Controcultura

Un'indagine condotta in punto di quasi-morte

Emily Koch, giornalista e scrittrice, vive a Bristol. "Se muoio prima di svegliermi" è il suo primo romanzo tradotto in italiano. I suoi altri due libri sono "Keep Him Close" e "What July Knew"

Come la prendereste se vi sentiste dire cose gradevolissime, oppure cattiverie indicibili, da qualcuno che conoscete bene e che è convinto che voi non possiate udirlo? È esattamente ciò che accade ad Alex Jackson, il narratore in prima persona del romanzo Se muoio prima di svegliarmi (La nave di Teseo, traduzione di Alberto Pezzotta) dell'inglese Emily Koch.

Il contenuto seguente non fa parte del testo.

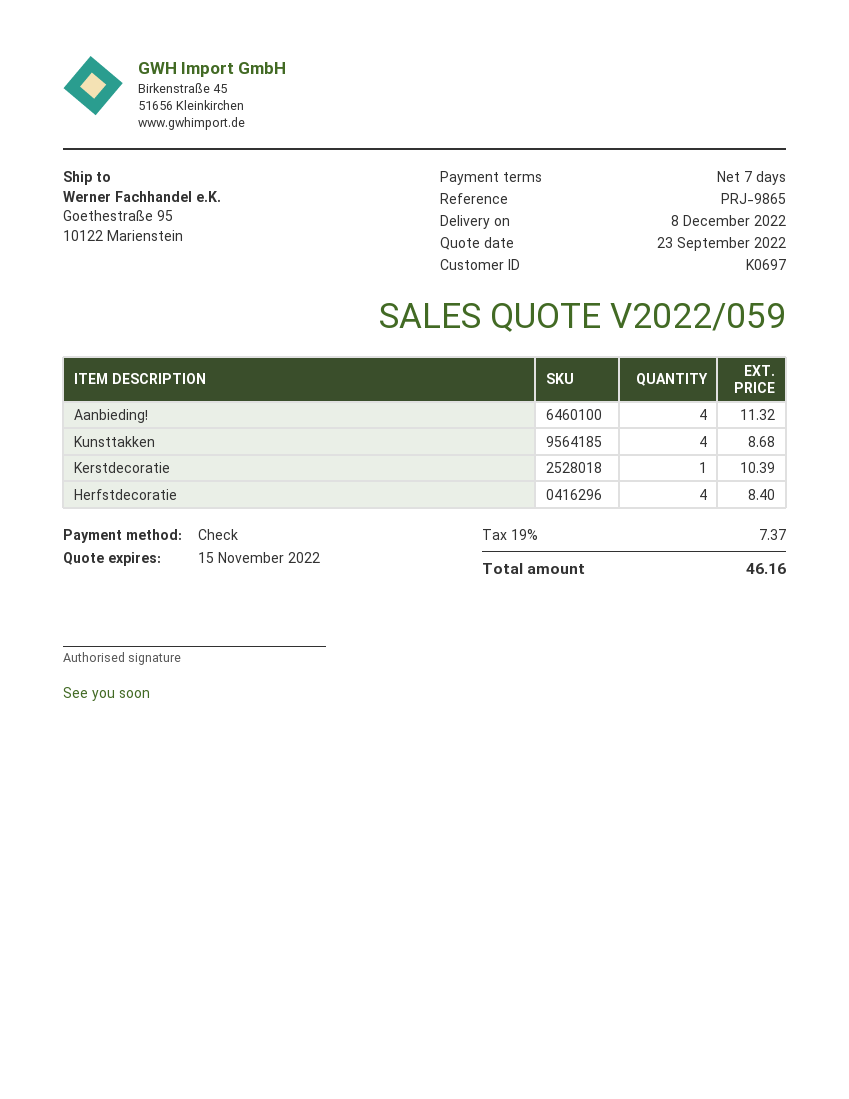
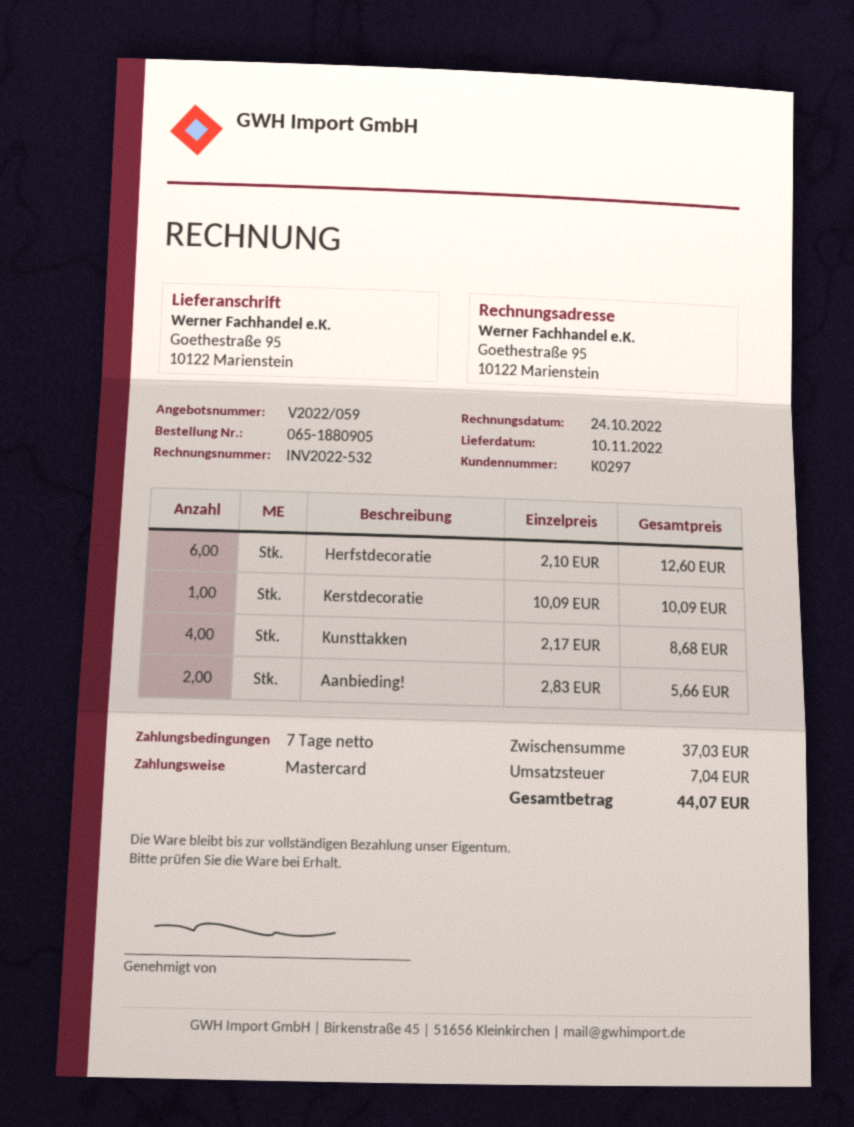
delivery date: 2022-12-08 -> 2022-11-10
customer number: K0697 -> K0297
payment method: cheque -> Mastercard
Aanbieding!: 4 for 11.32 -> 2 for 5.66
Kerstdecoratie: 1 for 10.39 -> 1 for 10.09
Herfstdecoratie: 4 for 8.40 -> 6 for 12.60
tax: 7.37 -> 7.04
total: 46.16 -> 44.07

Alex, giornalista affermato, racconta il proprio dramma di individuo in «stato vegetativo permanente» - di fatto, un coma irreversibile secondo i medici che lo hanno in cura - ma, in realtà, perfettamente conscio di tutto ciò che avviene intorno a lui. Al punto che, dopo mesi trascorsi senza mostrare miglioramenti apparenti, vorrebbe morire. Ma morire, per chi è considerato di fatto già morto, rischia di non essere tanto semplice, così Alex ha tutto il tempo necessario per raccontarci la sua storia, una vicenda umana che si intorbidisce soltanto nei momenti immediatamente precedenti la sua caduta da una roccia su cui ricorda di essere andato a fare un'arrampicata, nell'impervia Gola di Avon.

La sua grande esperienza di scalatore mette sul chi vive anche la polizia, che vuole vederci chiaro, anche se Alex non rammenta nulla di anomalo in ciò che gli è accaduto e che lo ha fatto finire in un letto d'ospedale, ridotto a una sorta di vegetale ma con il cervello più che funzionante. Ed è lì che vanno a fargli visita le persone a lui vicine: suo padre, sua sorella Philippa e la sua compagna Bea. Le frizioni esistenti prima dell'incidente in parte vengono attenuate dalla solidarietà per la sua condizione di infermo e in parte si inacidiscono, spingendo i tre a esprimere ad alta voce, nella solitudine della stanza insieme al morto vivente, ciò che provano. Così Alex scopre che ancora non si è placata la rabbia di sua sorella e di suo padre per aver aiutato la mamma a morire dopo che le era stato diagnosticato un tumore implacabile. Ed è sempre in quel modo che Bea lo accusa di una sua scappatella, rimproverandolo di averle tenuto nascosto un figlio illegittimo, e gli confessa di essersi sostanzialmente invaghita di un altro. L'amata fidanzata gli dice anche di aver iniziato un percorso terapeutico per l'elaborazione di un lutto che, ufficialmente, non si è ancora consumato, frequentando un gruppo di autoaiuto per persone rimaste vedove.

Non si può fare a meno di tornare con la memoria a una pellicola che fece molto scalpore alla sua uscita, nel 1971: E Johnny prese il fucile, di David Trumbo, tratta dall'omonimo romanzo scritto dallo stesso regista una trentina d'anni prima, furente atto d'accusa al militarismo imperante nel mondo, agghiacciante diario di un militare che, ferito gravemente nella Grande Guerra, si ritrova in un letto d'ospedale e non riesce a comunicare, capendo però tutto. Tuttavia, Se muoio prima di svegliarmi ha una sua originalità insita soprattutto negli sviluppi thrilling di una storia che, per ovvie ragioni, non possiamo svelare del tutto. I familiari di Alex complicano il quadro indiziario, accarezzando progressivamente l'idea di interrompere l'accanimento terapeutico nei suoi confronti, e gli stessi medici guardano con favore alla prospettiva che si liberi un posto nell'affollato reparto.

Emily Koch si inserisce a pieno titolo nella nuova generazione di scrittrici noir britanniche - come Claire Boyd (Tre segreti) e Paula Hawkins (autrice del fortunatissimo La ragazza del treno) - che prediligono indagare nella psiche dei personaggi, più che sui casi che li vedono protagonisti.